(Source data)
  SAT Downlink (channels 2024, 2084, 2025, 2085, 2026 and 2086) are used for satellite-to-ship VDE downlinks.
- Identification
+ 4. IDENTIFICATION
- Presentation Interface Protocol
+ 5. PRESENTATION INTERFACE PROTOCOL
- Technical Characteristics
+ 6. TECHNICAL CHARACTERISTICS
==
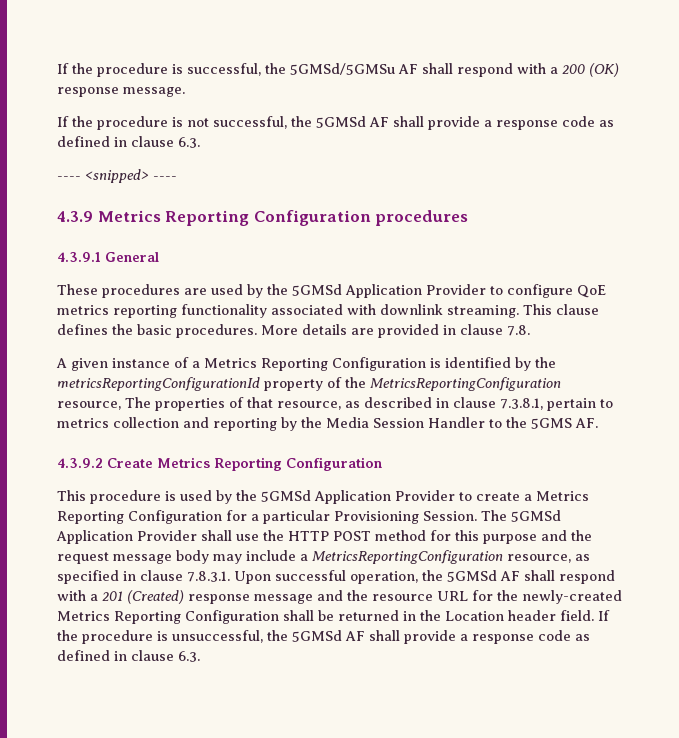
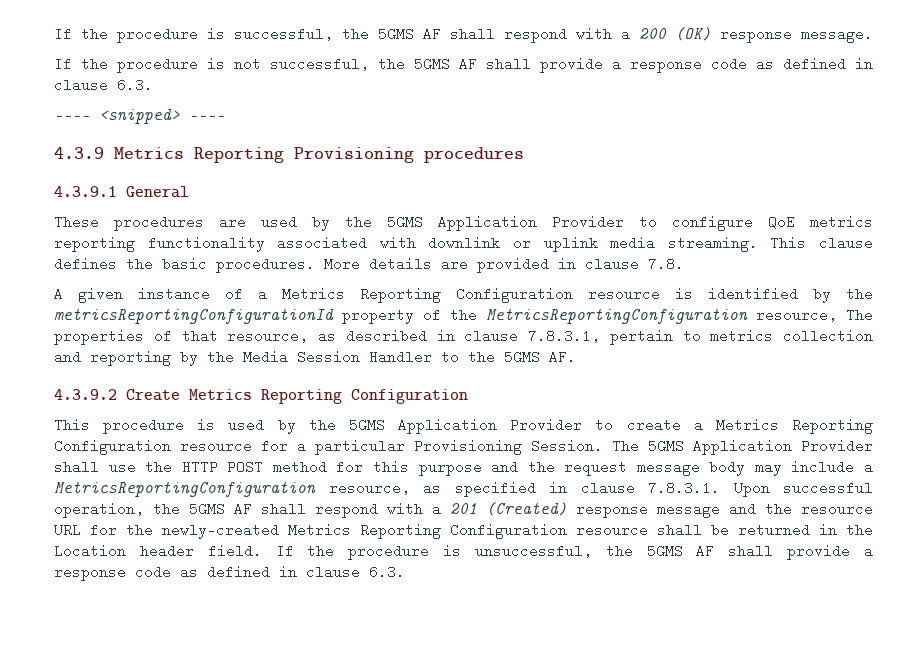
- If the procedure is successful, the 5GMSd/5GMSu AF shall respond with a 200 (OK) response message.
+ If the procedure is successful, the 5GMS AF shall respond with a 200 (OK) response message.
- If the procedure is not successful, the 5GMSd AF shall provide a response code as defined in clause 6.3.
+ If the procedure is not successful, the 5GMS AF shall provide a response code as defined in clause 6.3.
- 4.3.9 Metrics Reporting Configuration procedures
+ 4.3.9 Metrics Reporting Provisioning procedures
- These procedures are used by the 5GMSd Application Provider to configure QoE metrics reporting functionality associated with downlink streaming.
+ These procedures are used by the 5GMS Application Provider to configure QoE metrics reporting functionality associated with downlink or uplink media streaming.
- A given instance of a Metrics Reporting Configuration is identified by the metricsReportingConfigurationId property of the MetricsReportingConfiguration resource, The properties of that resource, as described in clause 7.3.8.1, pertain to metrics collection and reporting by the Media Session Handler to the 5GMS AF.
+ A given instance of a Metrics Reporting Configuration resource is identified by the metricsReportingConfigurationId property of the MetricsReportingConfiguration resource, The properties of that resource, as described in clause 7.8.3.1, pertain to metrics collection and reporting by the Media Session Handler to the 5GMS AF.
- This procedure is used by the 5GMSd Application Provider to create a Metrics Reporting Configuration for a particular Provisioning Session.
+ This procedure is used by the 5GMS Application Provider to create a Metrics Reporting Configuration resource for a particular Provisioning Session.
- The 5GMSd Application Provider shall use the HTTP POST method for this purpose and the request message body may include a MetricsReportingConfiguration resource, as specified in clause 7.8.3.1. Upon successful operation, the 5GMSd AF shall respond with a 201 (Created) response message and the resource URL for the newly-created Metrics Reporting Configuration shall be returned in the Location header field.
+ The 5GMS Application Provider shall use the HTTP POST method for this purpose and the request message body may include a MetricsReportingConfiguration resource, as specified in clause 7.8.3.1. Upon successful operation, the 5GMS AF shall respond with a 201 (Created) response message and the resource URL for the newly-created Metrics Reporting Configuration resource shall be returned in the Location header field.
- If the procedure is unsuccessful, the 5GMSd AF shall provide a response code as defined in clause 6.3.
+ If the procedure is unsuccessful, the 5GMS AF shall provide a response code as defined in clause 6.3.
* * *
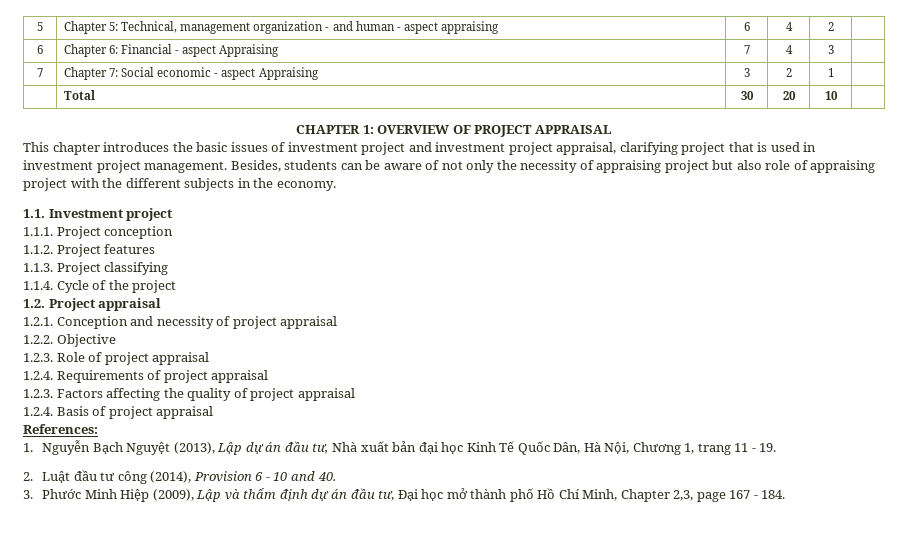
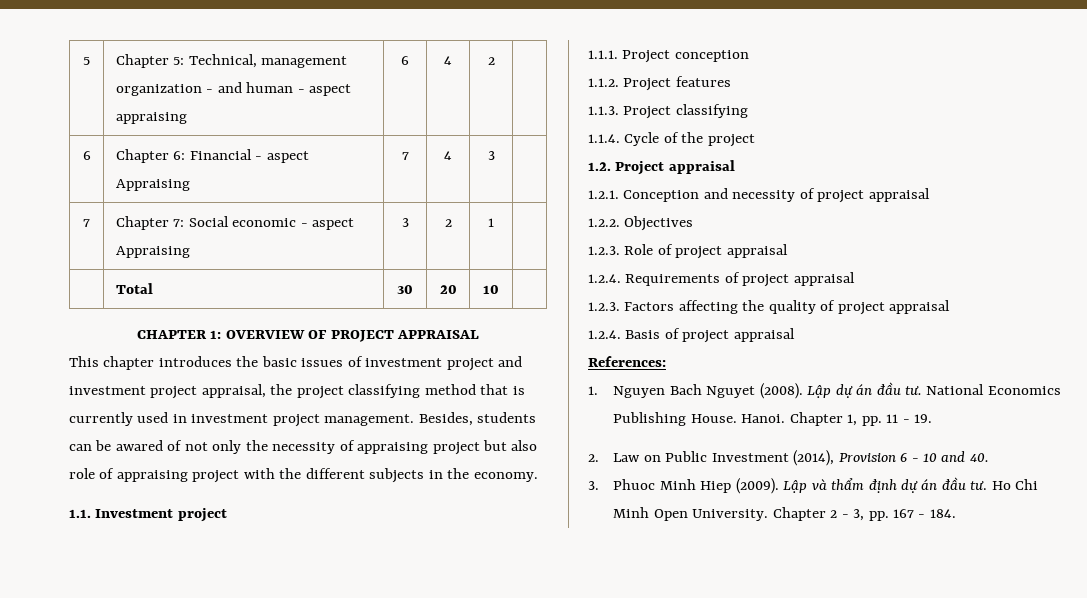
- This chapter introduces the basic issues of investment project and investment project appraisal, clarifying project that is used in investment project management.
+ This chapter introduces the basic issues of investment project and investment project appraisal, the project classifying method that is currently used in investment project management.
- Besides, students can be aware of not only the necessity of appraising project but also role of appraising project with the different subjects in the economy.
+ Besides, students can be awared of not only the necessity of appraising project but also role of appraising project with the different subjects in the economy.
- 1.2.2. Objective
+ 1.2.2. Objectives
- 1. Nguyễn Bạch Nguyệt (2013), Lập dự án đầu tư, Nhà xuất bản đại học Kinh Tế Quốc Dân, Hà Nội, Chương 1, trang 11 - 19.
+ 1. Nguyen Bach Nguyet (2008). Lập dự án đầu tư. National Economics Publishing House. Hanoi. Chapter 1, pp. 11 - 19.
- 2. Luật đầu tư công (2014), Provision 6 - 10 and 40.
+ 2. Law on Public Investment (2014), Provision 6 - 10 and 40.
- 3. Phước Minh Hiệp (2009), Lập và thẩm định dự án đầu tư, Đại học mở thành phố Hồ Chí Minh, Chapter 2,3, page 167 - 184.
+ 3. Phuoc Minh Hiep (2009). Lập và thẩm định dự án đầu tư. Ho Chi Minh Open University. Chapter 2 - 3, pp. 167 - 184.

ACTIVITY ::
Where the string "configure" turns up in a line of the data above, copy that whole line.

ANSWER AREA ::
- These procedures are used by the 5GMSd Application Provider to configure QoE metrics reporting functionality associated with downlink streaming.
+ These procedures are used by the 5GMS Application Provider to configure QoE metrics reporting functionality associated with downlink or uplink media streaming.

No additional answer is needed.